Waveforms of the magnetron voltage (U_d) and the target current density (J_t) for preset deposition-averaged target power densities of 12.9 W cm⁻² and 33 mW cm⁻² for V and W target, respectively, during a deposition of the V_0.982W_0.018O₂ films (the J_t values for W target are magnified 1,000 times). Time evolution of the average discharge current on V target in a period of the power supply (\(\stackrel{-}{I}\)_d) during the deposition is shown in the inset. A pre-selected critical value (\(\stackrel{-}{I}\)_d)_cr = 0.43 A determining the switch between the oxygen flow rates Φ_ox = 0.6 sccm and Φ_ox = 1.5 sccm is marked by dots. Reprinted from the work²⁸.

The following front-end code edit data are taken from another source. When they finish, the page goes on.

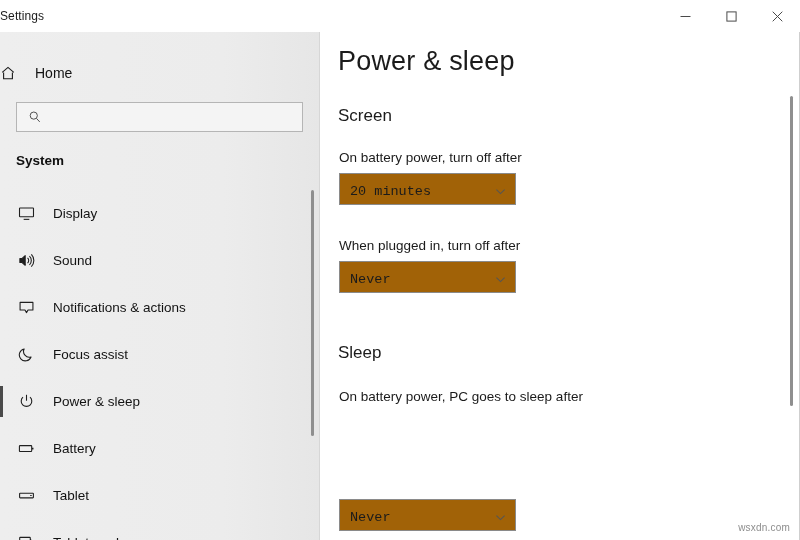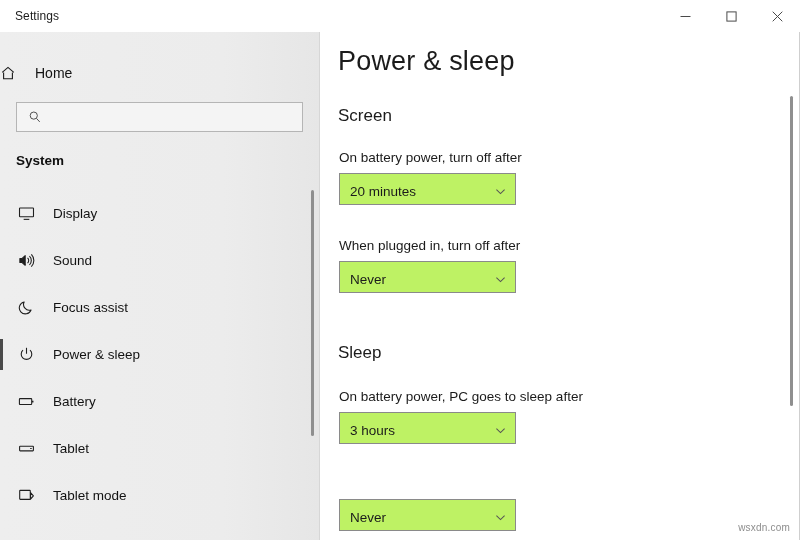"Settings" .titlebar-title { margin-left: 15px -> none }
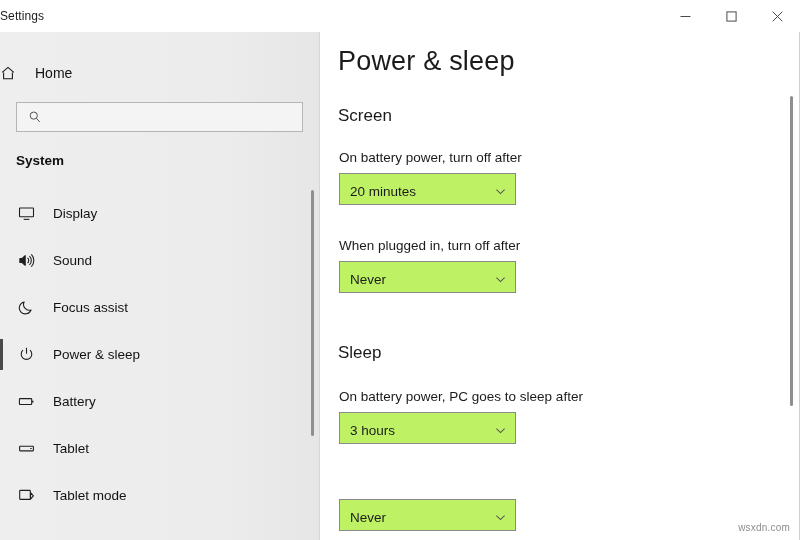"20 minutes" .dropdown { background: #bef264 -> #a16207; font-family: none -> Liberation Mono, monospace }
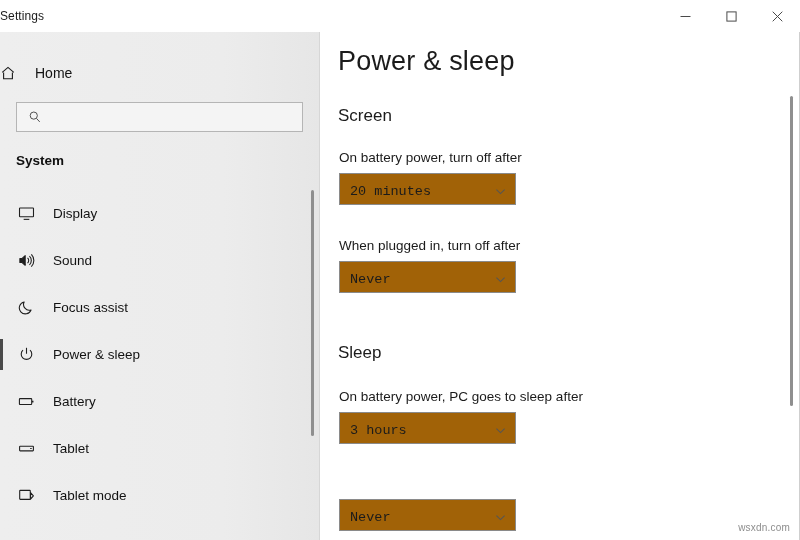"Notifications & actions" div.nav-item { html: none -> <div> <span> <svg> <path></path> </svg> </span> <span>Notifications &amp; actions</span> </div> }
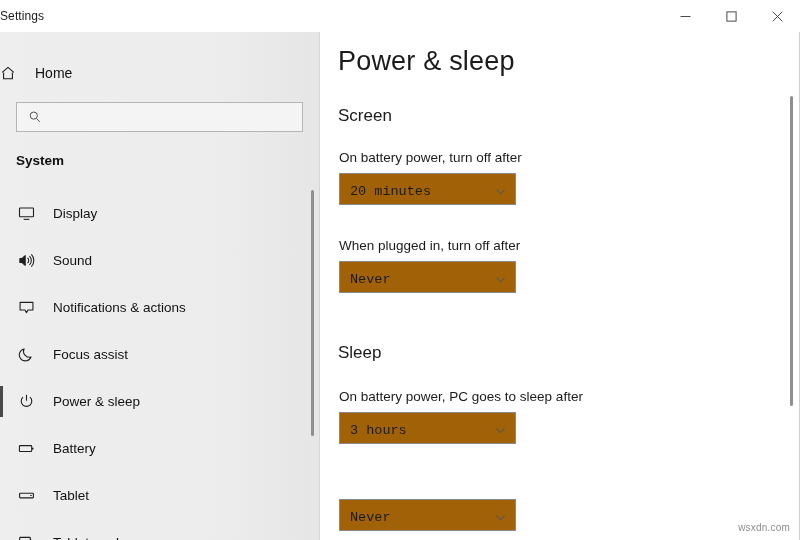"3 hours" div.dropdown { html: <div> <span>3 hours</span> <span> <svg> <path></path> </svg> </span> </div> -> none }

The depositions were performed in an ultra-high vacuum multi-magnetron sputter device (ATC 2200-V AJA International Inc.) using two unbalanced magnetrons with planar V and W targets (99.9% purity, diameter of 50 mm and thickness of 6 mm in both cases). The magnetron with a V target was driven by a high-power pulsed DC power supply (TruPlasma Highpulse 4002 TRUMPF Huettinger)²⁴. The voltage pulse duration was 50 µs at a repetition frequency of 200 Hz (duty cycle of 1%) and the deposition-averaged target power density was 12.9 W cm⁻². The magnetron with a W target was driven by a pulsed DC power supply (IAP-1010 EN Technologies Inc.). The voltage pulse duration was 16 µs at a repetition frequency of 5 kHz (duty cycle of 8%) and the deposition-averaged target power density was 33 mW cm⁻². Under these conditions, the W content in the metal sublattice of V_1−xW_xO₂, as measured on a dedicated 285 nm thick film in a scanning electron microscope (SU-70, Hitachi) using wave-dispersive spectroscopy (Magnaray, Thermo Scientific), was 1.8 ± 0.6 at.% (i.e., x = 0.018).

Both bottom and top ZrO₂ antireflection layers were deposited by reactive mid-frequency AC magnetron sputtering without ohmic heating (T_s < 100 °C) and without any substrate bias voltage in an argon–oxygen gas mixture. The argon partial pressure was 1 Pa and the oxygen partial pressure was 0.35 Pa (oxide mode). The depositions were performed using two strongly unbalanced magnetrons with planar Zr targets (99.9% purity, diameter of 100 mm and thickness of 6 mm) driven by a mid-frequency AC power supply (TruPlasma MF 3010, TRUMPF Huettinger)³⁰. The oscillation frequency was close to 85 kHz and the deposition-averaged target power density was 15.5 W cm⁻².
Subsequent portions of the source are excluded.